The man says I'm overdue
Sing along, send some money
Join the chosen few
--Huey Lewis & the News
Those in favor of vaccination mandates believe that a convincing legal precedent exists for vaccination by command. Jacobson v. Massachusetts was a 1905 Supreme Court case that upheld a state law requiring inoculation for smallpox.
However, the central issue in the Jacobson case was whether a state legislature could enact compulsory public health laws. Today's vaccination mandates have not been the products of legislation. Rather, they have been issued by edict and executive order. Under the Guarantee Clause of the Constitution, only laws enacted by state legislature, not by gubernatorial commands, are lawful.
Jacobson was also decided before a series of important rulings shaped jurisprudence regarding personal privacy and bodily integrity.
Privacy doctrine was initially motivated by a dissent. In Olmstead v. United States (1928), the Supreme Court upheld the wiretapping of phone calls without a search warrant since, in the court's view, there was no expectation of privacy on phone calls (recall that back then there were party lines and manually operated switchboards). Justice Louis Brandeis disagreed, arguing that the framers of the Constitution "sought to protect Americans in their beliefs, their thoughts, their emotions and their sensations. They conferred, as against the government, the right to be left alone--the most comprehensive of rights and the right most valued by civilized men."
Brandeis' dissent resonated with a judicial minority until Griswold v. Connecticut (1965), when the Supreme Court recognized personal privacy as a fundamental liberty. Building on Brandeis' rationale, the court invalidated a state law that prohibited the use of contraceptives by married couples, ruling that the decision to use contraceptives was a private matter outside of government reach.
Eight years later, Roe v. Wade drove a stake though Jacobson's heart by upholding the privacy rights of people to decide which medical procedures to undergo (although Roe catastrophically failed to recognize similar rights of unborn children in the womb).

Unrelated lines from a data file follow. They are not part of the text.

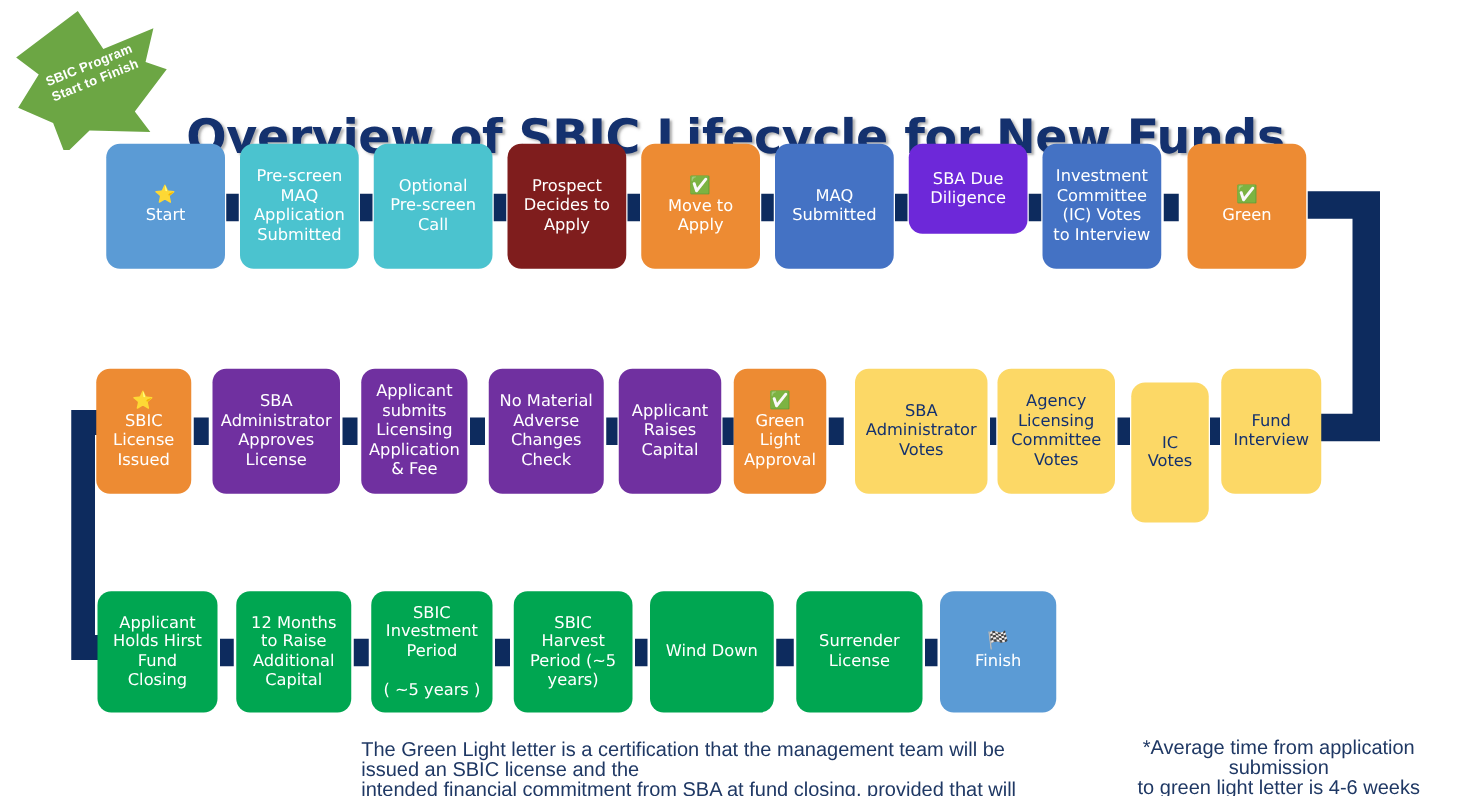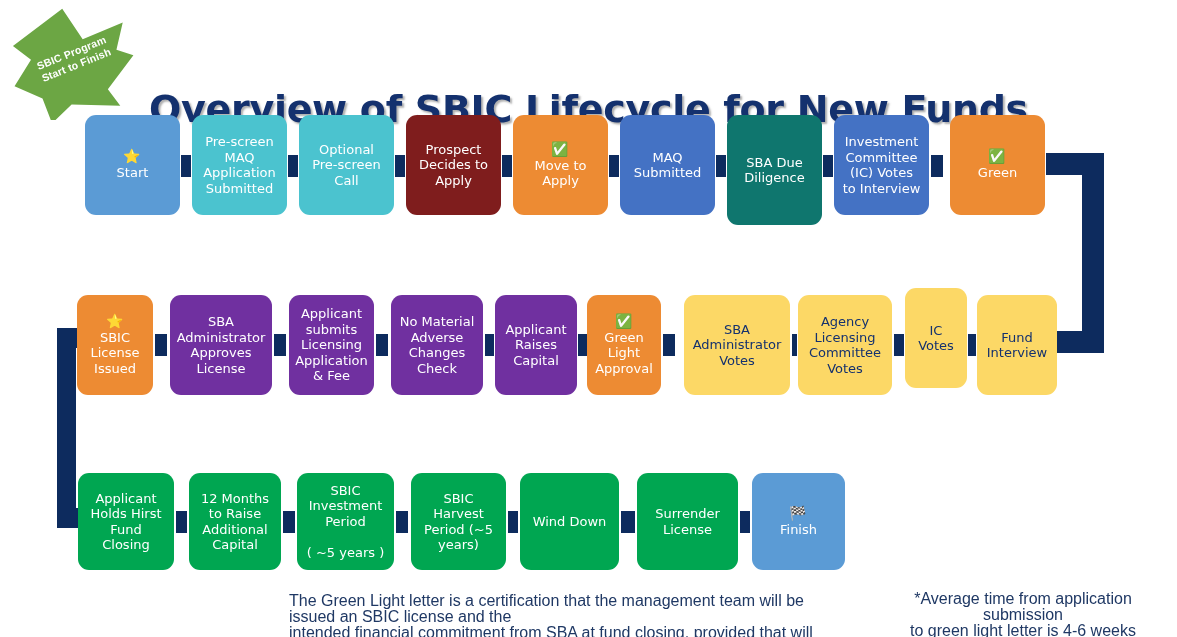--- a/index.html
+++ b/index.html
@@ -164,7 +164,7 @@
 Apply</span></div>
       <div class="box" style="left: 620px; top: 115px; width: 95px; height: 100px; background: rgb(68, 114, 196); color: rgb(255, 255, 255);"><span style="white-space: pre-line;">MAQ
 Submitted</span></div>
-      <div class="box" style="left: 727px; top: 115px; width: 95px; height: 110px; background: #0f766e; color: rgb(255, 255, 255);"><span style="white-space: pre-line;">SBA Due
+      <div class="box" style="left: 727px; top: 115px; width: 95px; height: 72px; background: #6d28d9; color: rgb(255, 255, 255);"><span style="white-space: pre-line;">SBA Due
 Diligence</span></div>
       <div class="box" style="left: 834px; top: 115px; width: 95px; height: 100px; background: rgb(68, 114, 196); color: rgb(255, 255, 255);"><span style="white-space: pre-line;">Investment
 Committee

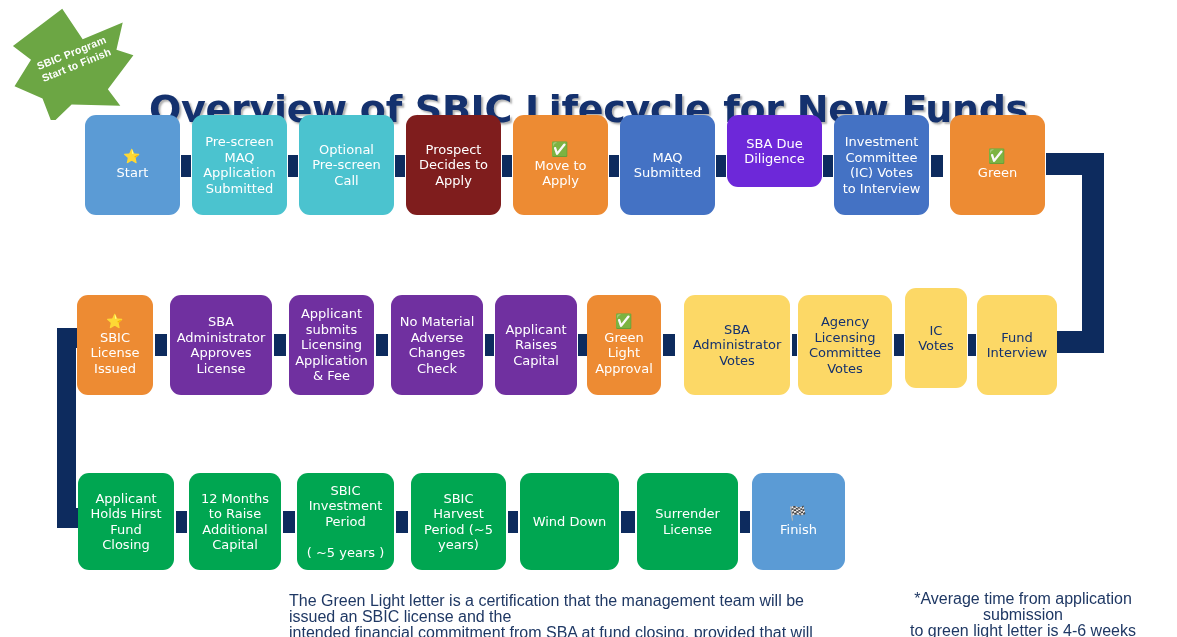--- a/index.html
+++ b/index.html
@@ -209,7 +209,7 @@
 Licensing
 Committee
 Votes</span></div>
-      <div class="box dark-text" style="left: 905px; top: 288px; width: 62px; height: 100px; background: rgb(252, 216, 102); color: rgb(20, 49, 110);"><span style="white-space: pre-line;">IC
+      <div class="box dark-text" style="left: 905px; top: 306px; width: 62px; height: 112px; background: rgb(252, 216, 102); color: rgb(20, 49, 110);"><span style="white-space: pre-line;">IC
 Votes</span></div>
       <div class="box dark-text" style="left: 977px; top: 295px; width: 80px; height: 100px; background: rgb(252, 216, 102); color: rgb(20, 49, 110);"><span style="white-space: pre-line;">Fund
 Interview</span></div>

State courts began to embrace parallel lines of judicial thought. In the case of In re Quinlan (1976), the Supreme Court of New Jersey upheld the right of the parents of Kathleen Ann Quinlan, her legal guardians, to deny their comatose daughter artificial life-sustaining procedures. Following Quinlan, all states have recognized the fundamental right of sick people, directly or through their guardians, to reject medication and medical procedures.
Today, both federal and state courts acknowledge that individuals can decide for themselves what medications to take or what medical procedures are right for them. Decision-makers have a natural, moral, and constitutional right over their bodies. Moreover, these decisions are made in privacy and are none of the government's business.
Those citing Jacobson as a legal basis for mandating vaccines are ignorant of the 20th century jurisprudence that contradicts them.
Snaps to Judge Nap for the history lesson.